There are some beautiful libraries in San Diego.   Some of the branches, while older than others, are more comfortable to be in.   The University Heights branch, where my bike wheel was stolen, while its a small branch, is very quiet and soothing.   Then there are those, such as the Mission Valley branch, whose large open areas and ample lighting provide the perfect atmosphere for getting lost in a good book, a great magazine or--if you're like me,  pillaging through the archives of whatever I can think of.   The Coronado and Scripps Ranch branches are so beautiful and well worth visiting.  

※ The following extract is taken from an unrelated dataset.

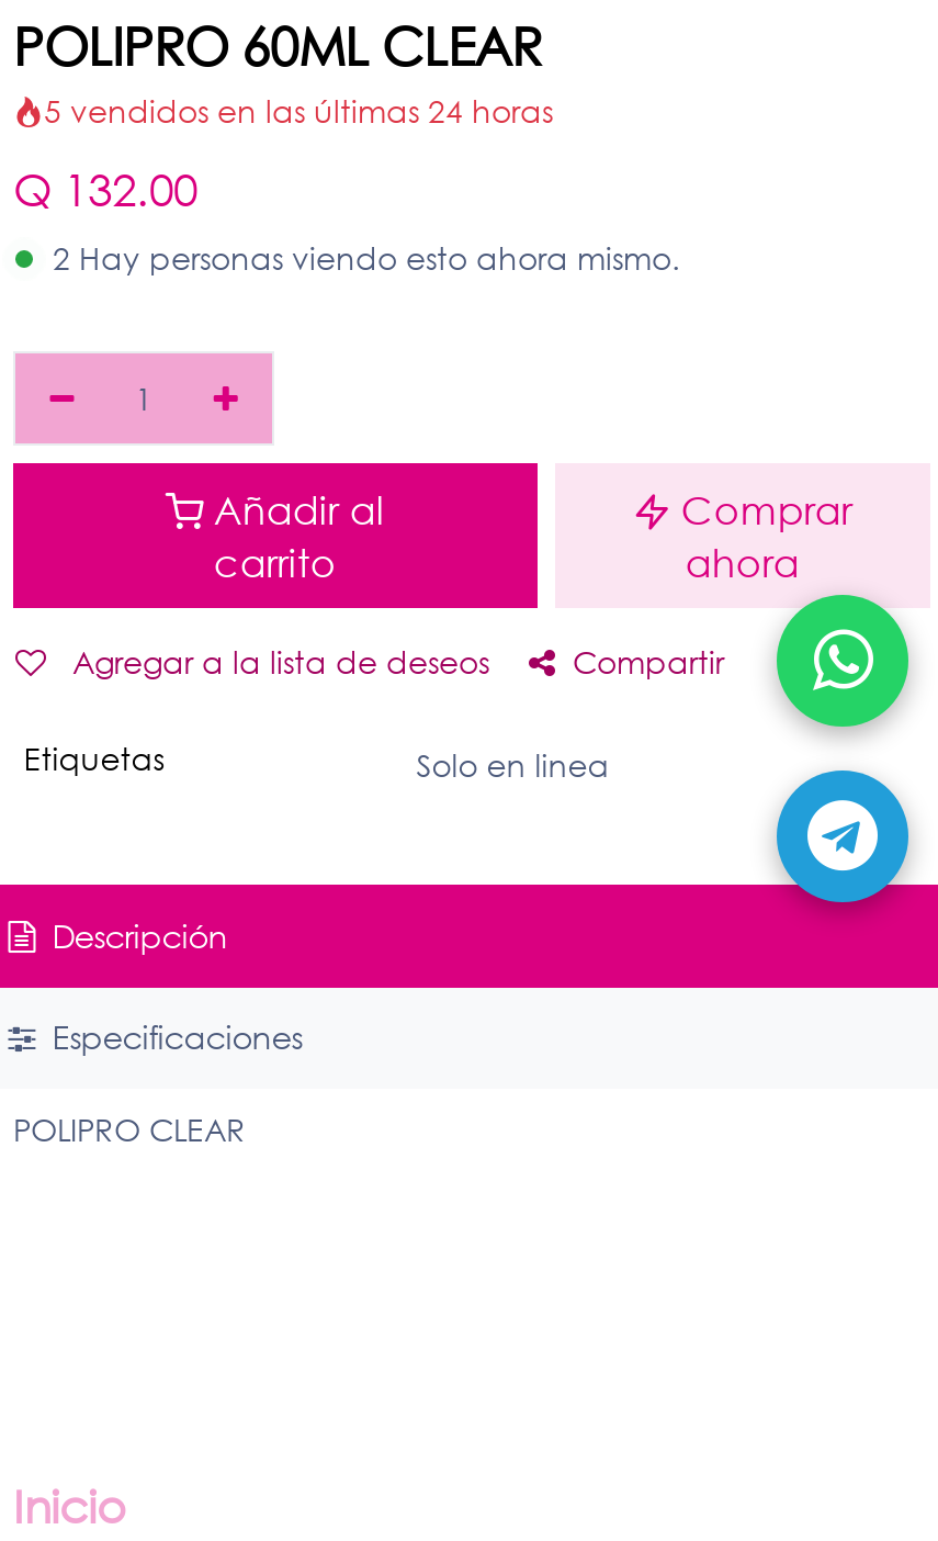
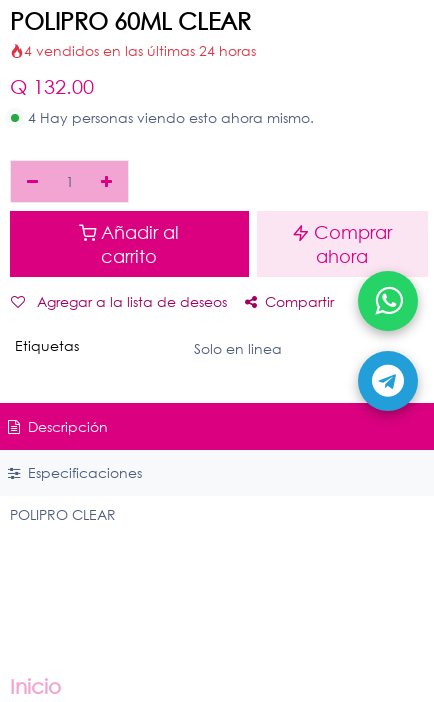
[44,90,553,132] 5 vendidos en las últimas 24 horas -> [24,41,256,60] 4 vendidos en las últimas 24 horas
[53,237,680,279] 2 Hay personas viendo esto ahora mismo. -> [28,108,314,127] 4 Hay personas viendo esto ahora mismo.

Now having written all of that, one can only imagine my frustration and disappointment with the public library in City Heights.  The building is fairly new and the accommodations are excellent.  The building sits in the heart of City Heights and is an anchor for the Performing Arts complex.  The library is also a quick bike ride or bus trip away from Will's house.  It's also where I've spent a few afternoons.  This evening, sitting at one of the partitioned tables, I noticed all of the graffiti which was scrawled on just about everything!  But it was this one particular table which caught my eye and I knew I had to photograph it.  
If there's ever been any doubt that my wanting to be a teacher wasn't a good idea, it was squashed after reading what some kid had written.  And in the library of all places.
Anyone who reads dis [sic] shit is a assholel [sic]!
I can't get back in school fast enough.